Власть обратила внимание на расхищение складов только тогда, когда с фронта стало поступать большое количество раненых и понадобилось экстренное открытие новых госпиталей и лазаретов. Излишки, оставшиеся после оборудования лазаретов, были зачислены в «фонд натурального обмена» для отправки их в Россию и на Украину для обмена на хлеб. Едва ли не каждый день на вокзале грузилось до 20–30 вагонов отобранного у рижской буржуазии имущества. Но вещи где-то бесследно исчезали и в «натуральный обмен» на них из России не поступило буквально ни одного вагона с зерном…
Даже снабжение армии, несмотря на героические усилия комиссариата продовольствия, производилось неаккуратно, с большими перебоями, и армия жила впроголодь. Недостаток пищи, естественно, действовал угнетающе на стрелков, находившихся в России в продовольственном отношении в исключительно привилегированном положении, как наиболее ценная физическая сила коммунизма. В связи с этим понижалась боеспособность стрелков, появились случаи дезертирства, особенно в северной Лифляндии…
К началу марта положение на всех фронтах красной армии сделалось настолько неустойчивым и тревожным, а местами и критическим, что понадобился ряд срочных мобилизаций, однако не отразившихся на устойчивости фронта. В северной Лифляндии красная армия давно перешла в состояние обороны…
Наконец 2 или 3 марта победная до сего времени оперативная сводка красного штаба омрачилась первым неприятным сообщением: «В штруденском направлении, после упорного ожесточенного боя, красные войска вынуждены были оставить мызу Штрунден, что в 40 верстах юго-восточнее Либавы».
С этого времени начался перелом военного счастья для красной армии.
Следовавшие одна за другой мобилизации давали лишь пушечное мясо, требовавшее пищи и одежды, но не склонное жертвовать своей жизнью для торжества мировой революции, которая «либо будет, либо нет». С другой стороны, и стрелки, почувствовав, что война, бывшая до сих пор только приятной военной прогулкой с незначительными осложнениями, затянулась, стали томиться затяжкой и тоской по родным пенатам. Москва же, на все отчаянные крики по телеграфу о помощи деньгами, хлебом, людьми, предпочитала, вместо помощи, делать телеграфные же начальнические выговоры, требовала подтянуть красных стрелков, рекомендуя упразднить уже ликвидированные в русской красной армии солдатские комитеты, ввести командным языком русский язык и проч.
Натянутость взаимоотношений между красной Москвой и красной Ригой, по мере того, как латышское правительство, не получая военной поддержки от Москвы, проникалось сепаратизмом, – стала еще резче.
Первая острая размолвка произошла на почве выпуска латышским советским правительством собственной валюты, притеснения русских советских служащих в учреждениях, подведомственных непосредственно самой Москве (Центропленбеж, Красный Крест и др.) и по все обострявшемуся вопросу о принадлежности Латгалии.
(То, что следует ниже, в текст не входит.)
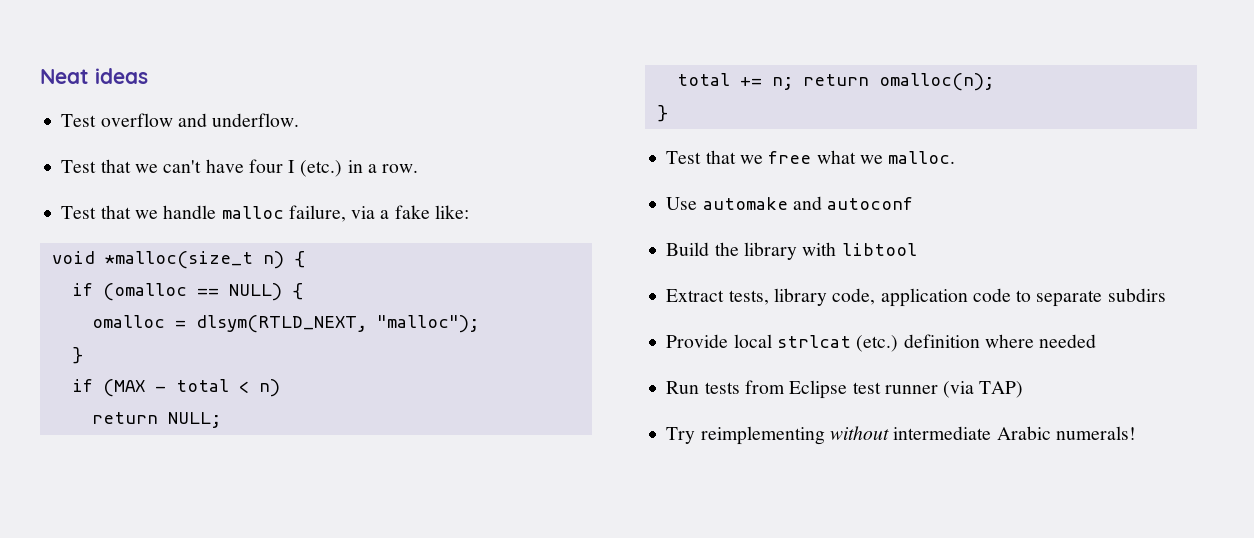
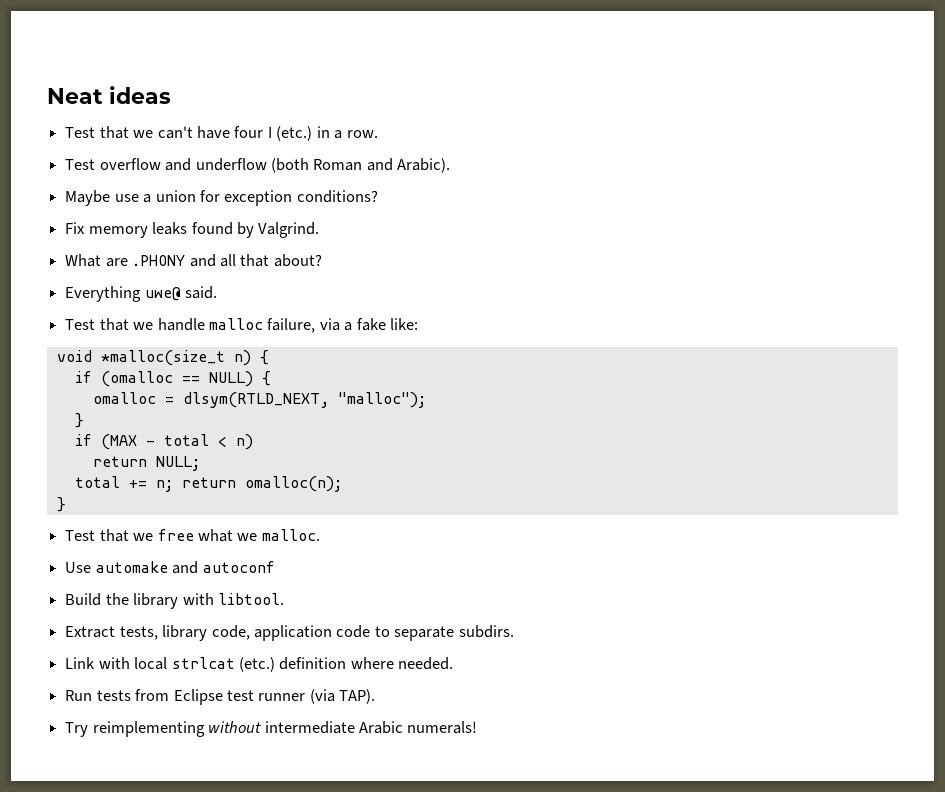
- Test overflow and underflow.
+ Test overflow and underflow (both Roman and Arabic).
+ Maybe use a union for exception conditions?
+ Fix memory leaks found by Valgrind.
+ What are .PHONY and all that about?
+ Everything uwe@ said.
- Build the library with libtool
+ Build the library with libtool.
- Extract tests, library code, application code to separate subdirs
- Provide local strlcat (etc.) definition where needed
+ Extract tests, library code, application code to separate subdirs.
+ Link with local strlcat (etc.) definition where needed.
- Run tests from Eclipse test runner (via TAP)
+ Run tests from Eclipse test runner (via TAP).

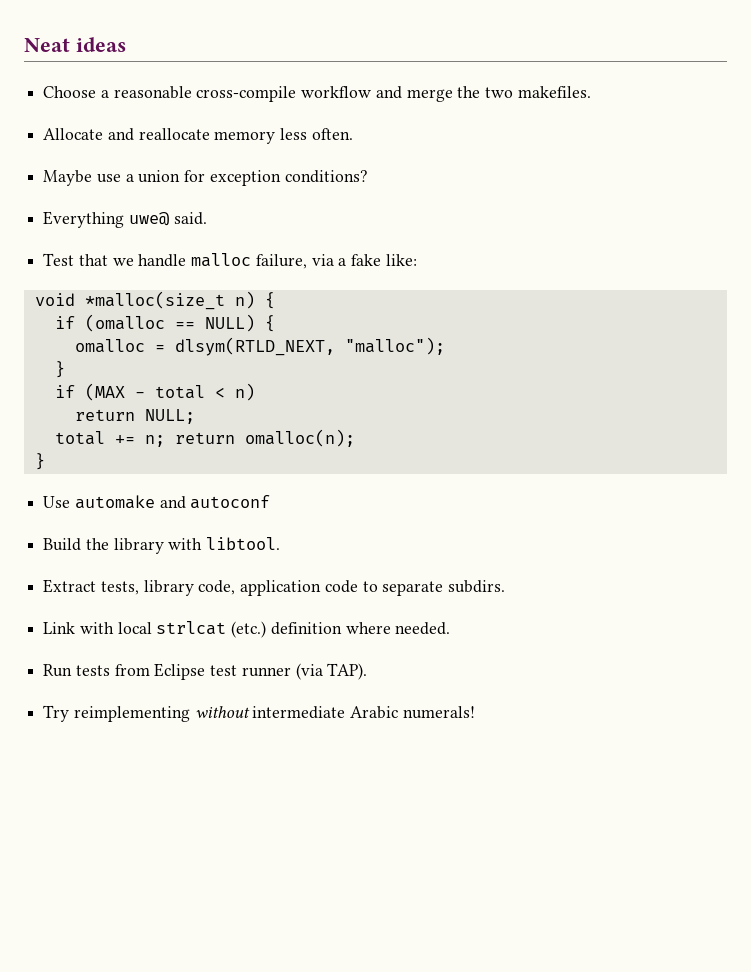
- Test that we can't have four I (etc.) in a row.
- Test overflow and underflow (both Roman and Arabic).
+ Choose a reasonable cross-compile workflow and merge the two makefiles.
+ Allocate and reallocate memory less often.
- Fix memory leaks found by Valgrind.
- What are .PHONY and all that about?
- Test that we free what we malloc.

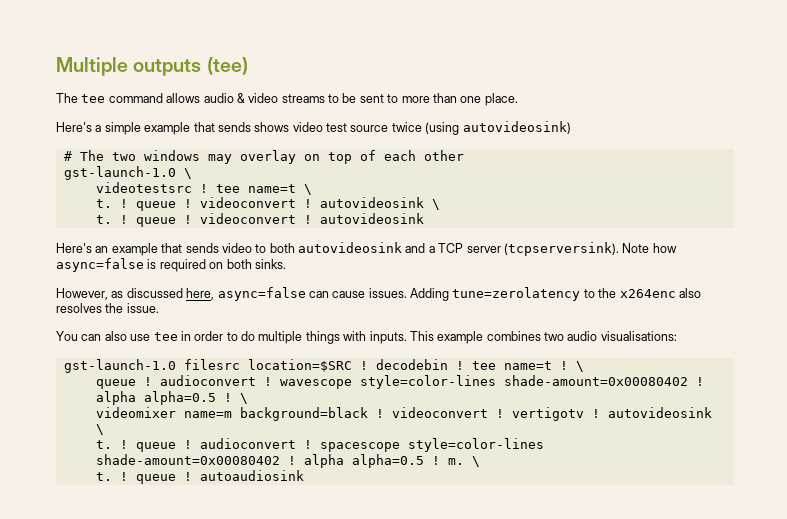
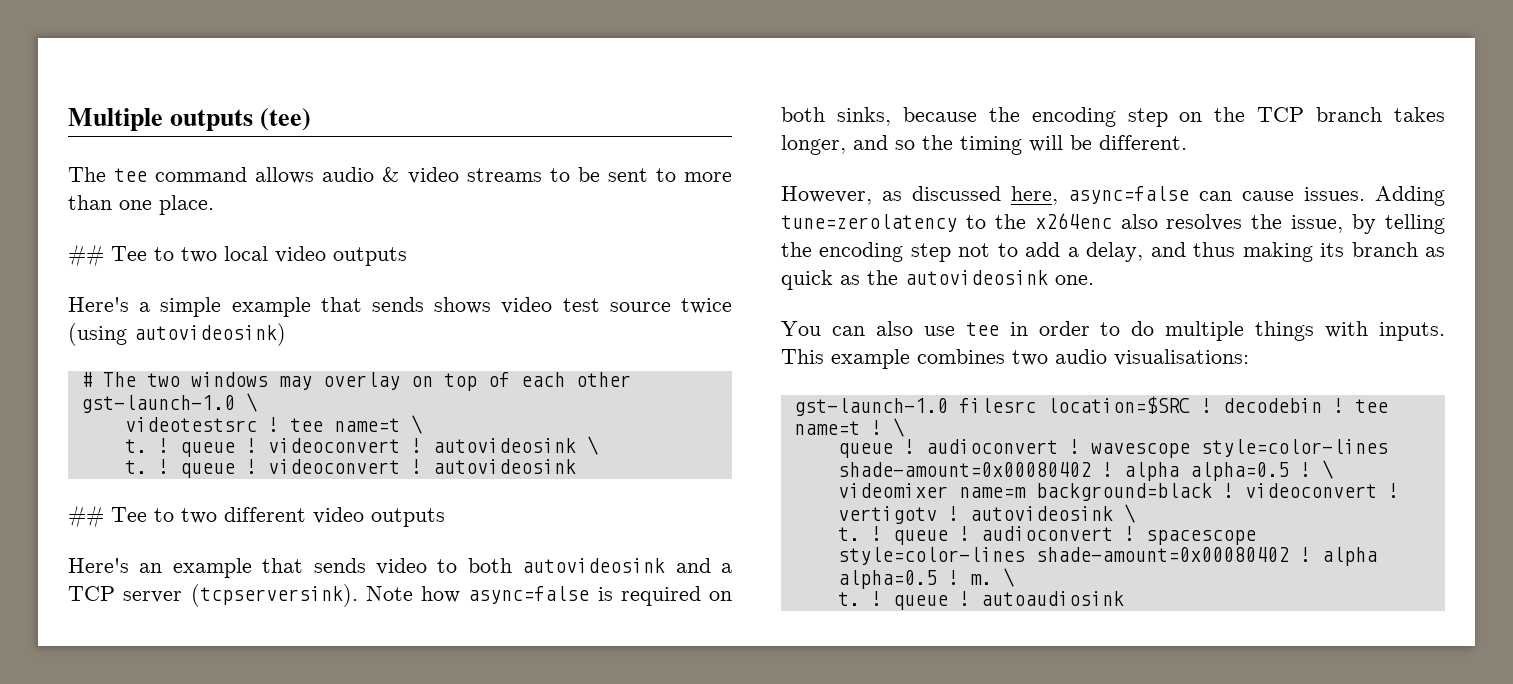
+ ## Tee to two local video outputs
+ ## Tee to two different video outputs
- Note how async=false is required on both sinks.
+ Note how async=false is required on both sinks, because the encoding step on the TCP branch takes longer, and so the timing will be different.
- Adding tune=zerolatency to the x264enc also resolves the issue.
+ Adding tune=zerolatency to the x264enc also resolves the issue, by telling the encoding step not to add a delay, and thus making its branch as quick as the autovideosink one.

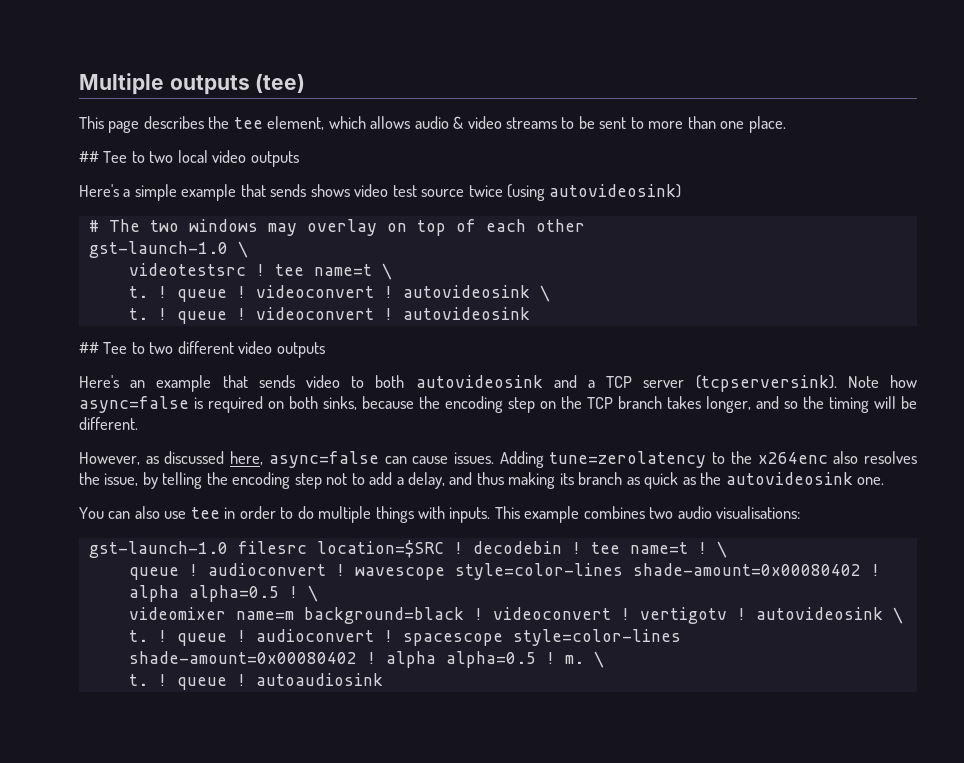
- The tee command allows audio & video streams to be sent to more than one place.
+ This page describes the tee element, which allows audio & video streams to be sent to more than one place.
Вопреки неоднократным протестам московского советского правительства против печатания латышским правительством собственных денег, подкрепленным неоднократной присылкой достаточного количества керенок и думских, стучкино правительство все же отпечатало в марте месяце огромное количество собственных денежных знаков, так называемых «macnas scans» или, как окрестило их рижское население, «стучкины солнца», благодаря аляповатому рисунку в три краски «с восходящим солнцем советской социалистической Латвийской Республики».
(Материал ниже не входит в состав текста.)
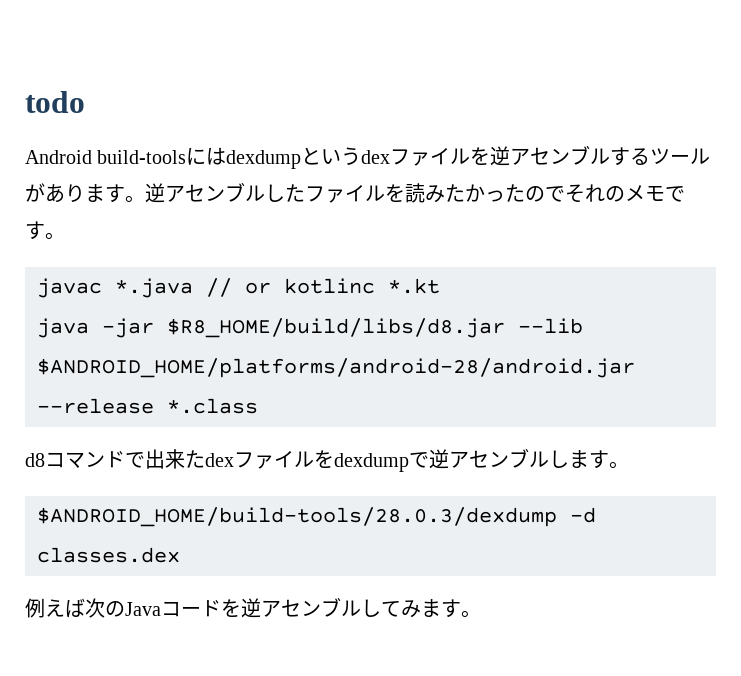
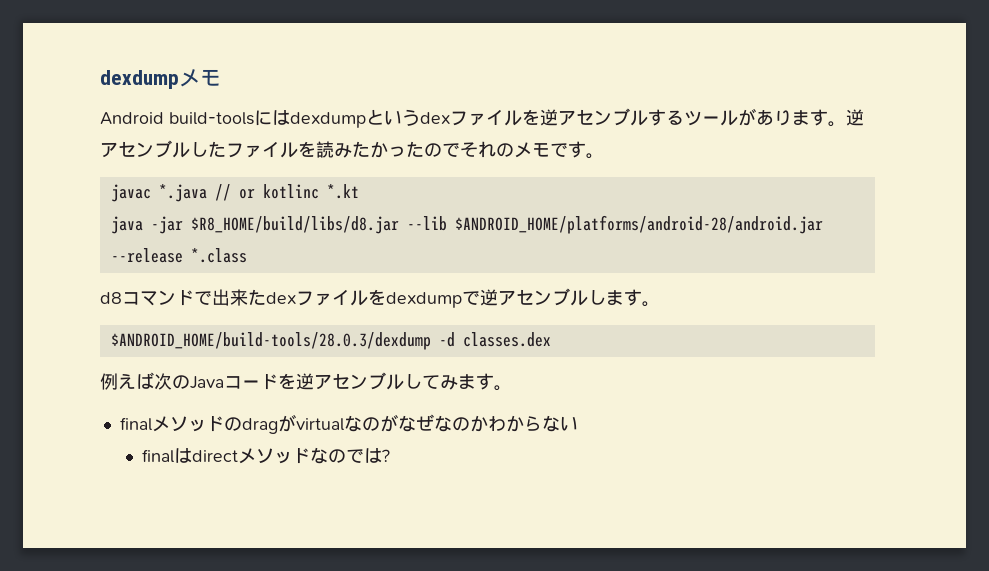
- todo
+ dexdumpメモ
+ finalメソッドのdragがvirtualなのがなぜなのかわからない
+ finalはdirectメソッドなのでは?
После выпуска этих выкрашенных кусочков бумаги плохого качества, стоимостью в 1, 3, 5, 10, 25, 50, 100 и 250 рублей, московское правительство совершенно прекратило высылку керенок и думских и закрыло счета в рижском и северодвинском народных банках…
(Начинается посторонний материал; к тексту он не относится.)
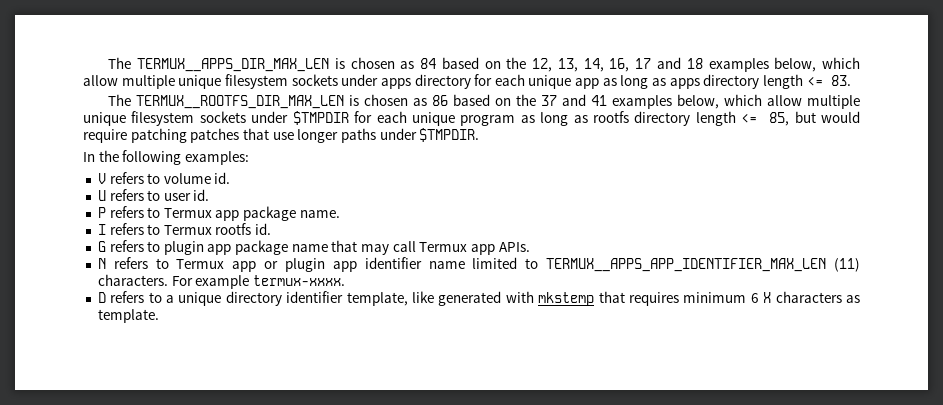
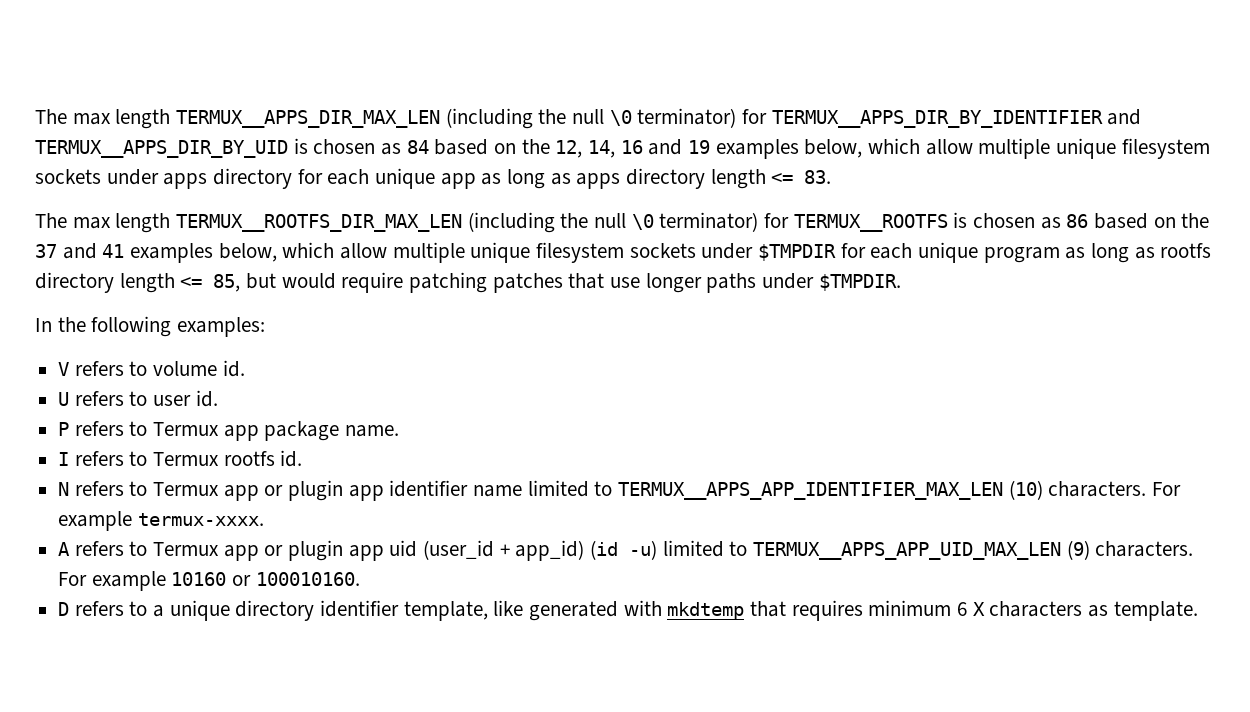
- The TERMUX__APPS_DIR_MAX_LEN is chosen as 84 based on the 12, 13, 14, 16, 17 and 18 examples below, which allow multiple unique filesystem sockets under apps directory for each unique app as long as apps directory length <= 83.
+ The max length TERMUX__APPS_DIR_MAX_LEN (including the null \0 terminator) for TERMUX__APPS_DIR_BY_IDENTIFIER and TERMUX__APPS_DIR_BY_UID is chosen as 84 based on the 12, 14, 16 and 19 examples below, which allow multiple unique filesystem sockets under apps directory for each unique app as long as apps directory length <= 83.
- The TERMUX__ROOTFS_DIR_MAX_LEN is chosen as 86 based on the 37 and 41 examples below, which allow multiple unique filesystem sockets under $TMPDIR for each unique program as long as rootfs directory length <= 85, but would require patching patches that use longer paths under $TMPDIR.
+ The max length TERMUX__ROOTFS_DIR_MAX_LEN (including the null \0 terminator) for TERMUX__ROOTFS is chosen as 86 based on the 37 and 41 examples below, which allow multiple unique filesystem sockets under $TMPDIR for each unique program as long as rootfs directory length <= 85, but would require patching patches that use longer paths under $TMPDIR.
- G refers to plugin app package name that may call Termux app APIs.
- N refers to Termux app or plugin app identifier name limited to TERMUX__APPS_APP_IDENTIFIER_MAX_LEN (11) characters.
+ N refers to Termux app or plugin app identifier name limited to TERMUX__APPS_APP_IDENTIFIER_MAX_LEN (10) characters.
+ A refers to Termux app or plugin app uid (user_id + app_id) (id -u) limited to TERMUX__APPS_APP_UID_MAX_LEN (9) characters. For example 10160 or 100010160.
- D refers to a unique directory identifier template, like generated with mkstemp that requires minimum 6 X characters as template.
+ D refers to a unique directory identifier template, like generated with mkdtemp that requires minimum 6 X characters as template.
Еще острее стоял вопрос о принадлежности Латгалии.
Когда московское советское правительство условно признало независимость советской Латвии, вопрос о том, считать ли Латгалию входящей в состав России или Латвии, совершенно не возбуждался, как вообще не поднимался вопрос о границах. Вопрос о Латгалии был практически разрешен самими латышскими большевиками в порядке аннексии, которая однако не одобрялась ни Москвой, ни местным латгальским населением, не любившим ни тех, ни других большевиков, но по обстоятельствам национальным, хозяйственным и бытовым, предпочитавшим иметь дело с русскими большевиками, а не с латышскими…
Само собой разумеется, что при сложной обстановке, как на фронте, так и во внешней политике, советскому правительству было не до внутренних реформ, ни, тем паче, до насаждения коммунистического строя.